Paulette sait ce qui est arrivé à ses copines, Josette et Henriette.

On les a accusées de coups de becs et on les a mises en boîte.

Josette et Henriette ont été exportées pour être laquées, hors Schengen.

Paulette ne veut pas finir sa vie sur un lit de riz.

Elle veut régaler des papilles en France, après un bon bain dans sa graisse avec des pommes de terre et un bouquet garni.

O.T.

 

 

 

J’mappelle Paulette, on m’a donné ce prénom parce qu’à la naissance j’étais grasse comme une oie, 4 kg 950… avec des yeux bleus et un fin duvet comme un oison tombé du nid. Ça tombait bien à la ferme on en avait des oies alors ils ont choisi la plus belle et ils m’ont donné son prénom… Paulette.

 

Cette histoire elle commence il y a  90 ans, à Poil  (oui, oui c’était le nom de notre village). Mon père, Eude, avait une cordonnerie et ma mère, Jacqueline, s’occupait de la ferme. Ici c’était la belle vie, ça sentait le foin frais, la bouse de vache et la gnôle à l’heure de l’apéro. Puis il y a eu la guerre papa est parti et maman est morte d’une overdose (de chocolat), comme Stupide notre chien (oui c’était son nom). Un jour de Pâques, j’avais 8 ans, il a trouvé tous les œufs… avant moi. J’étais franchement déçue… D’ailleurs on n’a plus jamais fêté Pâques ! j’ai vendu la ferme pour 3 francs 6 sous et j’ai pris mon baluchon du haut de mes 15 ans. Honnêtement j’avais pas grand chose à mettre dedans alors j’ai pris un livre  » De la petite taupe qui voulait savoir qui lui avait fait sur la tête », une photo, histoire d’avoir un souvenir et mon chat, Gaston.

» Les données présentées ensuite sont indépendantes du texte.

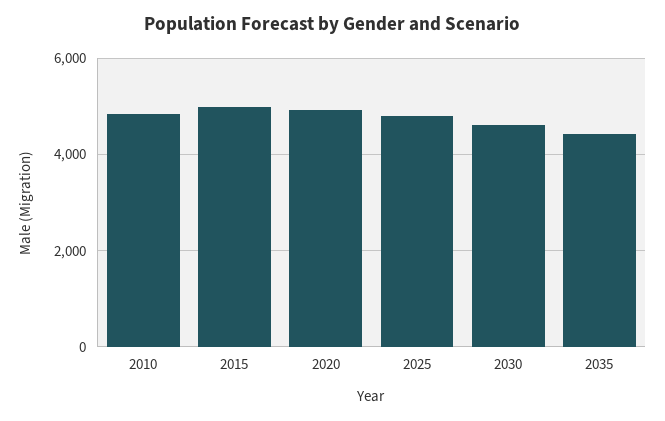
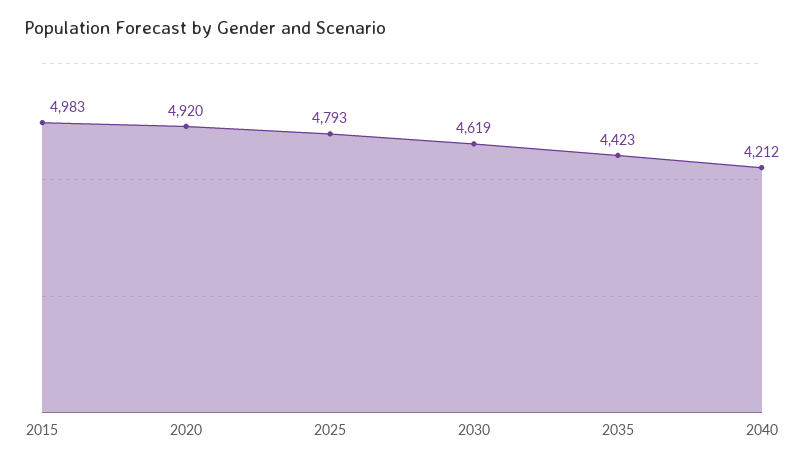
2010: 4800 -> none
2040: none -> 4212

J’ai marché droit d’vant moi pendant des jours, comme un poisson clown dans l’océan et je suis tombée face à ce panneau « en France » côté gauche ou « Cruzols » côté droit. J’ai regardé à gauche, il y avait des champs à  perte de vue, pas un arbre, il faisait une chaleur à en ouvrir une huître … Cette expression c’est moi qui l’ai inventée parce que faut bien l’dire une huître c’est sacrément bon mais ça s’ouvre qu’avec la chaleur ! puis en tournant la tête à droite je l’ai vue, lui… Robert. Il n’était pas vraiment beau, plutôt gros avec des poils qui dépassaient de sa chemise. Il transpirait comme un bœuf, d’ailleurs c’était ça son métier, tirer les bœufs dans les champs. Il m’a tendu la pelle, j’ai tendu la main. On n’a rien eu besoin de se dire on s’est compris, j’ai commencé à travailler pour lui dans sa ferme. D’ailleurs elle était magnifique sa ferme, on l’appelait  » la casa blanca ». Robert il avait 25 ans, lui aussi ses parents étaient partis, il était seul avec son bétail, ses champs, et la photo de mémé Henriette au dessus de son lit. À Cruzols on était bien, ici les Allemands ne venaient pas nous embêter, c’était un peu un havre de paix au milieu de tout ce ramdam. La nuit il faisait passeur pour pouvoir faire vivre tout son petit monde. Il payait pas de mine comme ça, mais mon Robert c’était un héros !

Clothilde G.

 

 

 

– Paulette ?

– Oui, c’est moi !

– Incroyable c’que t’as changé… ton duvet tout gris.. ton bec qui s’relâche… ta poitrine qui s’avachit… Que s’est-il passé ? Toi si… sexy ?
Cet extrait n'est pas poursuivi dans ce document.